I couldn’t help myself with the headline, sorry… Soundtrackgeek.com (http://bit.ly/bXsOjd) has reviewed the Alan Wake OST album, and used probably the most lovable sentence, when stating that “(AW OST is) …a truly great score and I hope that Petri Alanko will be flooded with offers from now on.”
Well, what can I say, other that THANK YOU, GUYS and – well, I definitely hope the same, too. 😀
The only problem is that there are a few other guys as well, and some of them have a much longer track record from game music industry than myself. Although I’m easily the most persistent fellow in this galaxy when I’m in that mood, it isn’t worth a sh1t3, as I’m still relatively new to the folks in the development teams and behind the industry tables.
Yes I know, it’s a bit funny to advertise the score, but I just had to take a screenshot of it. It feels damn good to see that, I must admit, but at the same time I feel humbled to the core. The music is reaching people’s hearts, and in the end, that’s the only thing that matters.

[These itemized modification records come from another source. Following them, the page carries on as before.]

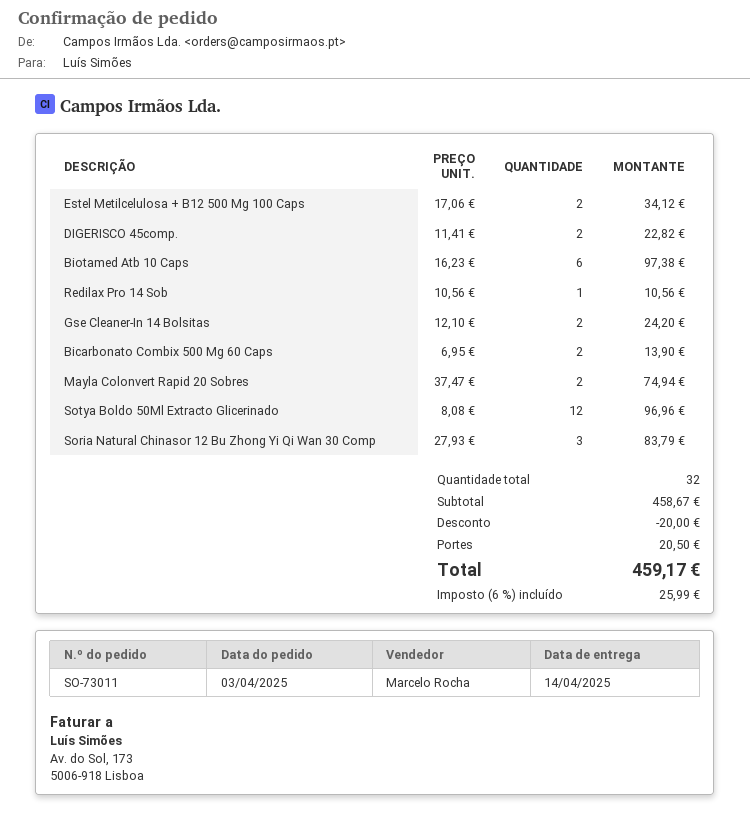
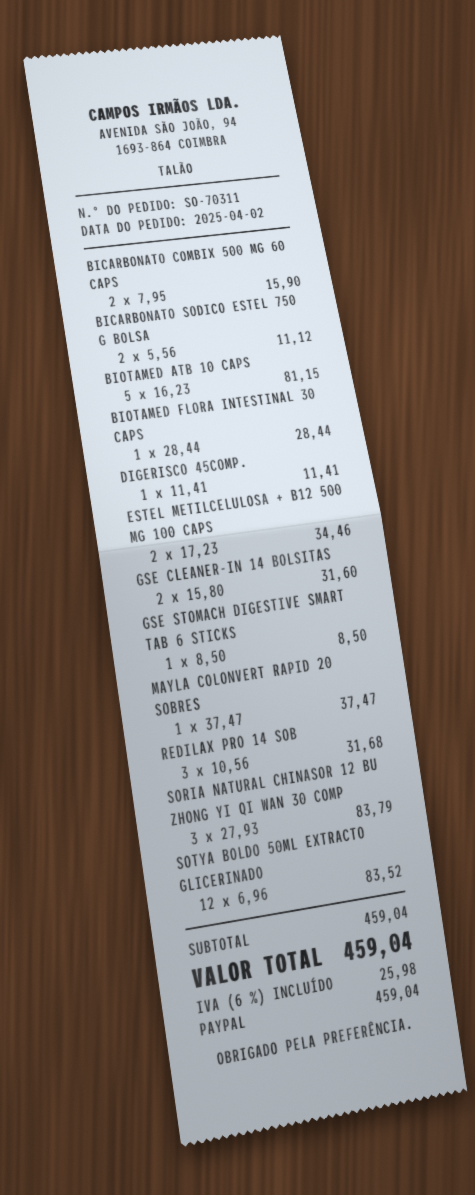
order number: SO-73011 -> SO-70311
order date: 2025-04-03 -> 2025-04-02
Estel Metilcelulosa + B12 500 Mg 100 Caps: 2 x 17.06 = 34.12 -> 2 x 17.23 = 34.46
DIGERISCO 45comp.: 2 x 11.41 = 22.82 -> 1 x 11.41 = 11.41
Biotamed Atb 10 Caps: 6 x 16.23 = 97.38 -> 5 x 16.23 = 81.15
Redilax Pro 14 Sob: 1 x 10.56 = 10.56 -> 3 x 10.56 = 31.68
Gse Cleaner-In 14 Bolsitas: 2 x 12.10 = 24.20 -> 2 x 15.80 = 31.60
Bicarbonato Combix 500 Mg 60 Caps: 2 x 6.95 = 13.90 -> 2 x 7.95 = 15.90
Mayla Colonvert Rapid 20 Sobres: 2 x 37.47 = 74.94 -> 1 x 37.47 = 37.47
Sotya Boldo 50Ml Extracto Glicerinado: 12 x 8.08 = 96.96 -> 12 x 6.96 = 83.52
BICARBONATO SODICO ESTEL 750 G BOLSA: none -> 2 x 5.56 = 11.12
BIOTAMED FLORA INTESTINAL 30 CAPS: none -> 1 x 28.44 = 28.44
GSE STOMACH DIGESTIVE SMART TAB 6 STICKS: none -> 1 x 8.50 = 8.50
subtotal: 458.67 -> 459.04
discount: 20.00 -> none
shipping: 20.50 -> none
tax: 6% = 25.99 -> 6% = 25.98
total: 459.17 -> 459.04

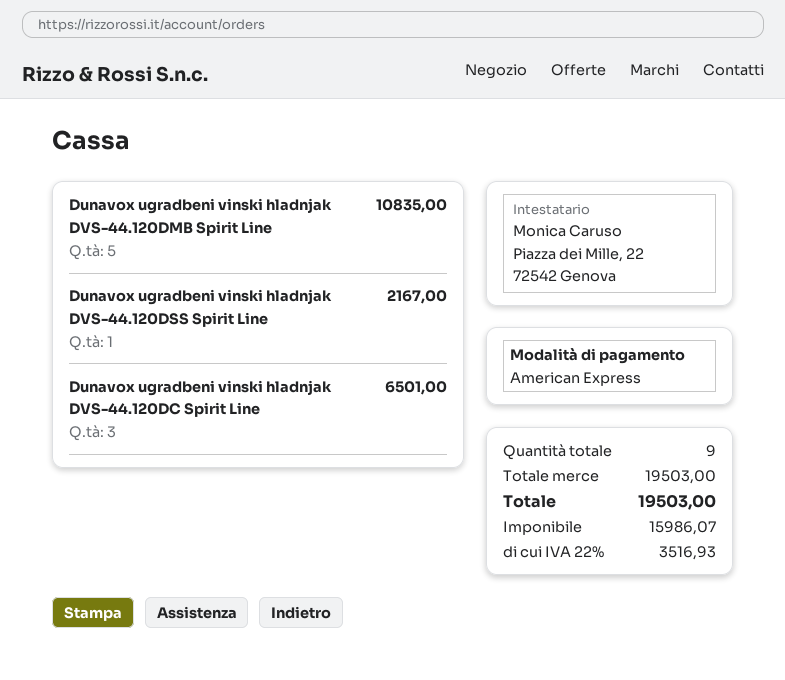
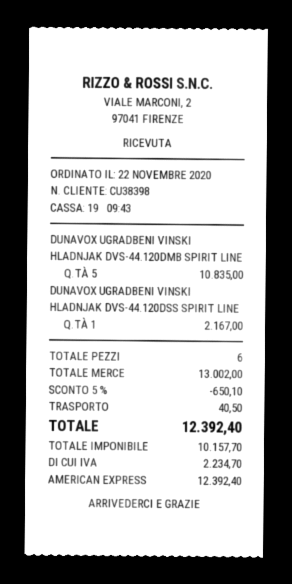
Dunavox ugradbeni vinski hladnjak DVS-44.120DC Spirit Line: 3 for 6501.00 -> none
total quantity: 9 -> 6
subtotal: 19503.00 -> 13002.00
discount: none -> 5% = 650.10
shipping: none -> 40.50
net: 15986.07 -> 10157.70
tax: 3516.93 -> 2234.70
total: 19503.00 -> 12392.40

Also, I must say with my geekier voice (pun intended), that with a thinner story and less believable characters the result would’ve sounded a lot different – and the review score would’ve been much lower, I’m sure. My train of though goes like this: a strong story feeds the characters that feed the world that feeds the music. Let’s call that an Emotional Value Chain, EVC, in which the minimum link value also provides the absolute average instead of the usual arithmetic (a+b+c…+z)/n average. Sounds illogical, but feelings often are, right, Spock? 😉
The point is: one cannot compensate a delinguency in EVC. It’s as strong as its weakest link, whereas the technical value chain behaves somewhat differently: who cares about aliasing (or whatever) if the story grabs you and the environment puts you always in the mood?